> **Aim of the task**
The entries that follow must be given again exactly, with no pictures kept.

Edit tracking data
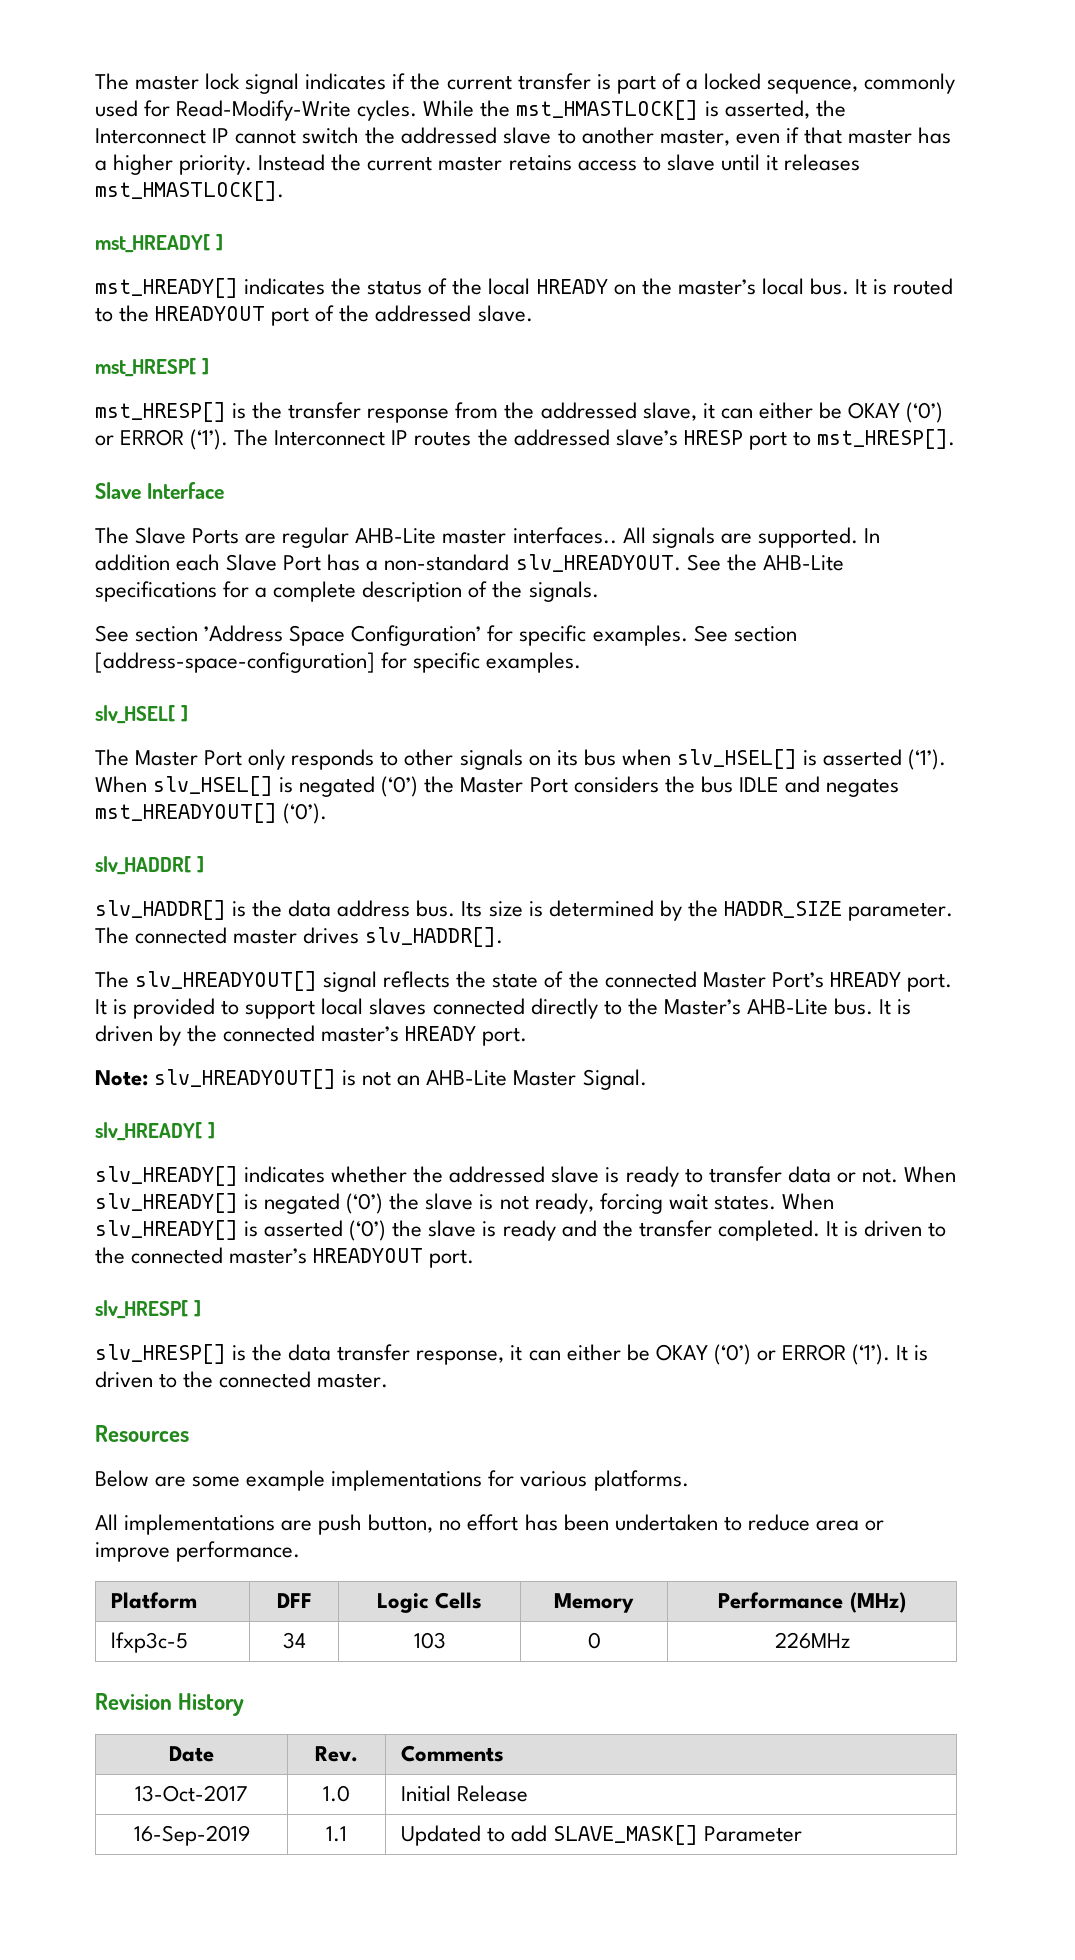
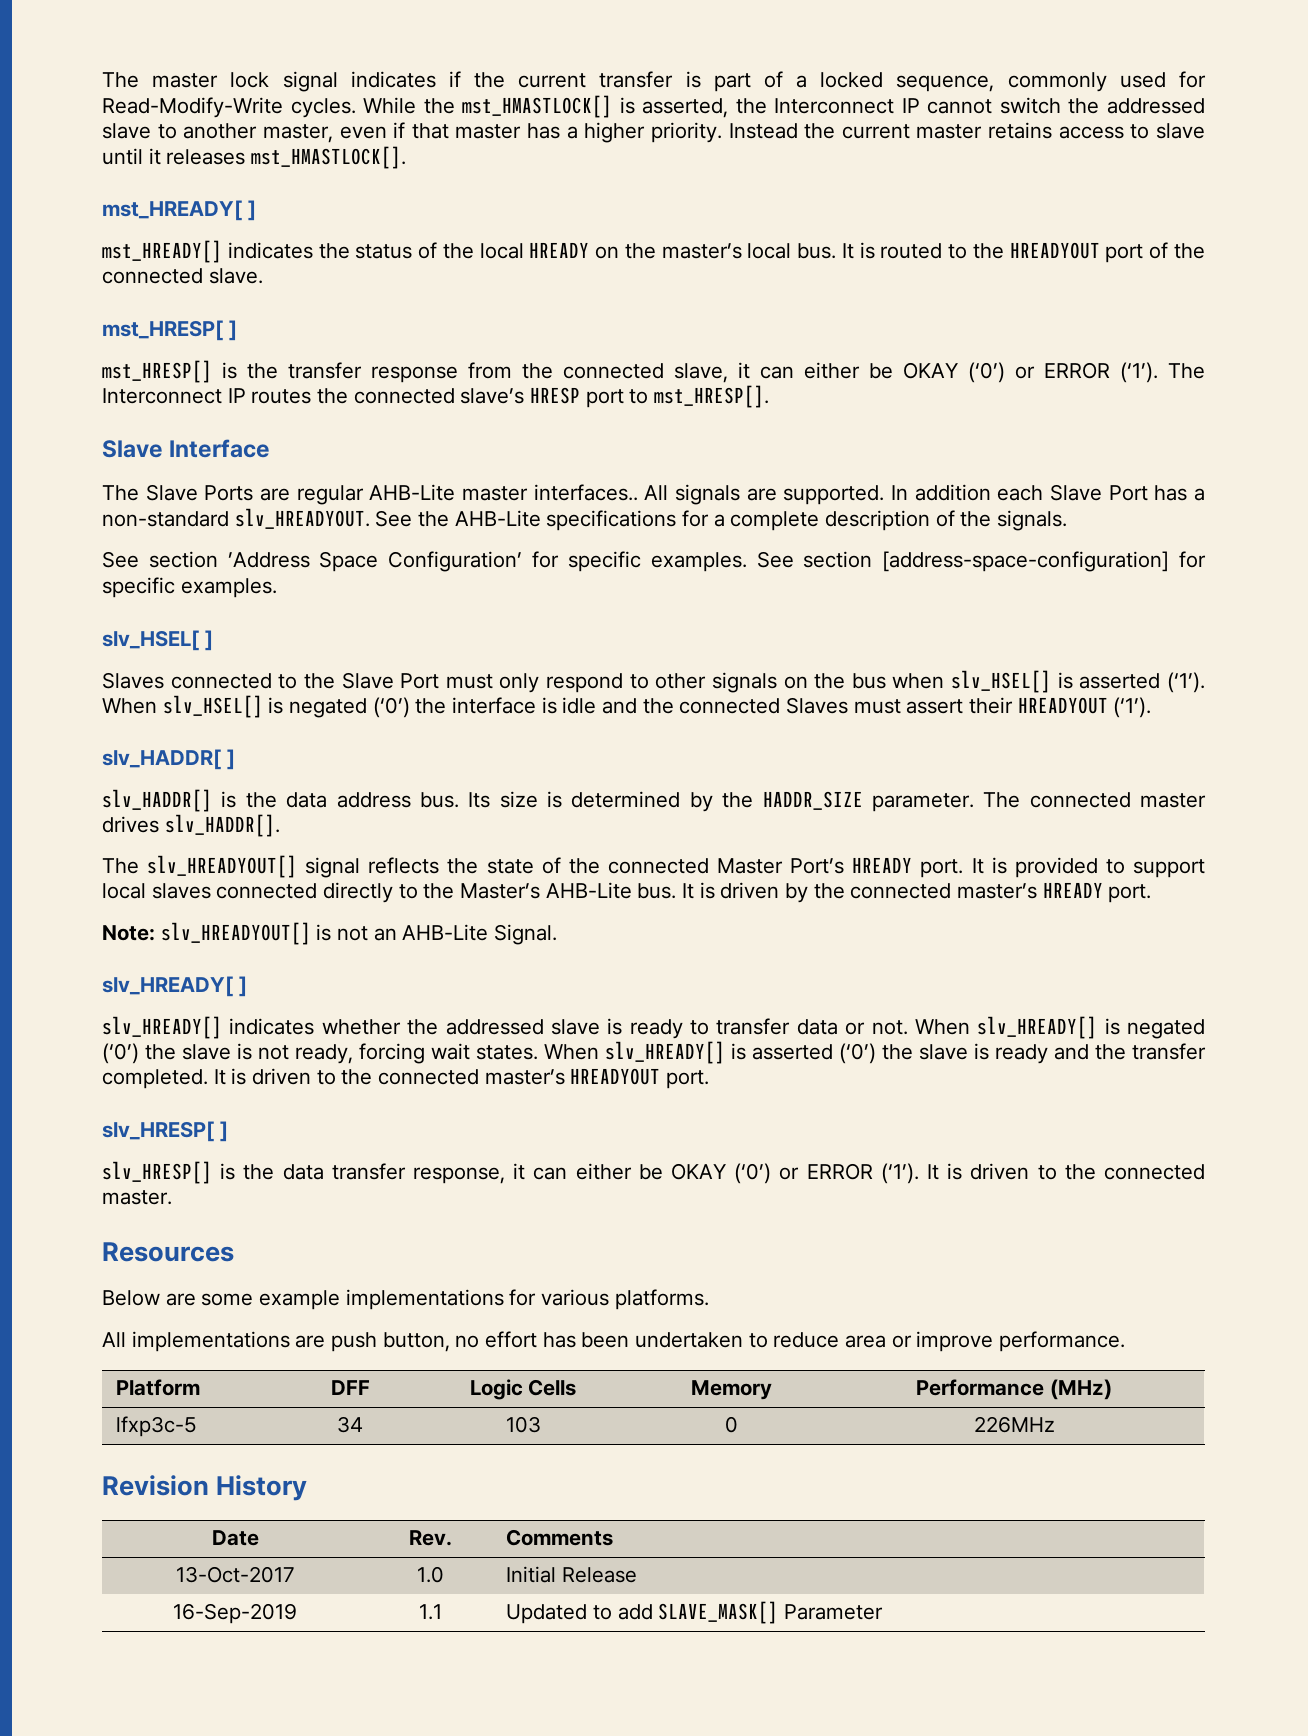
- It is routed to the HREADYOUT port of the addressed slave.
+ It is routed to the HREADYOUT port of the connected slave.
- mst_HRESP[] is the transfer response from the addressed slave, it can either be OKAY (‘0’) or ERROR (‘1’).
+ mst_HRESP[] is the transfer response from the connected slave, it can either be OKAY (‘0’) or ERROR (‘1’).
- The Interconnect IP routes the addressed slave’s HRESP port to mst_HRESP[].
+ The Interconnect IP routes the connected slave’s HRESP port to mst_HRESP[].
- The Master Port only responds to other signals on its bus when slv_HSEL[] is asserted (‘1’).
+ Slaves connected to the Slave Port must only respond to other signals on the bus when slv_HSEL[] is asserted (‘1’).
- When slv_HSEL[] is negated (‘0’) the Master Port considers the bus IDLE and negates mst_HREADYOUT[] (‘0’).
+ When slv_HSEL[] is negated (‘0’) the interface is idle and the connected Slaves must assert their HREADYOUT (‘1’).
- Note: slv_HREADYOUT[] is not an AHB-Lite Master Signal.
+ Note: slv_HREADYOUT[] is not an AHB-Lite Signal.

> **Exercise answer**
- It is routed to the HREADYOUT port of the addressed slave.
+ It is routed to the HREADYOUT port of the connected slave.
- mst_HRESP[] is the transfer response from the addressed slave, it can either be OKAY (‘0’) or ERROR (‘1’).
+ mst_HRESP[] is the transfer response from the connected slave, it can either be OKAY (‘0’) or ERROR (‘1’).
- The Interconnect IP routes the addressed slave’s HRESP port to mst_HRESP[].
+ The Interconnect IP routes the connected slave’s HRESP port to mst_HRESP[].
- The Master Port only responds to other signals on its bus when slv_HSEL[] is asserted (‘1’).
+ Slaves connected to the Slave Port must only respond to other signals on the bus when slv_HSEL[] is asserted (‘1’).
- When slv_HSEL[] is negated (‘0’) the Master Port considers the bus IDLE and negates mst_HREADYOUT[] (‘0’).
+ When slv_HSEL[] is negated (‘0’) the interface is idle and the connected Slaves must assert their HREADYOUT (‘1’).
- Note: slv_HREADYOUT[] is not an AHB-Lite Master Signal.
+ Note: slv_HREADYOUT[] is not an AHB-Lite Signal.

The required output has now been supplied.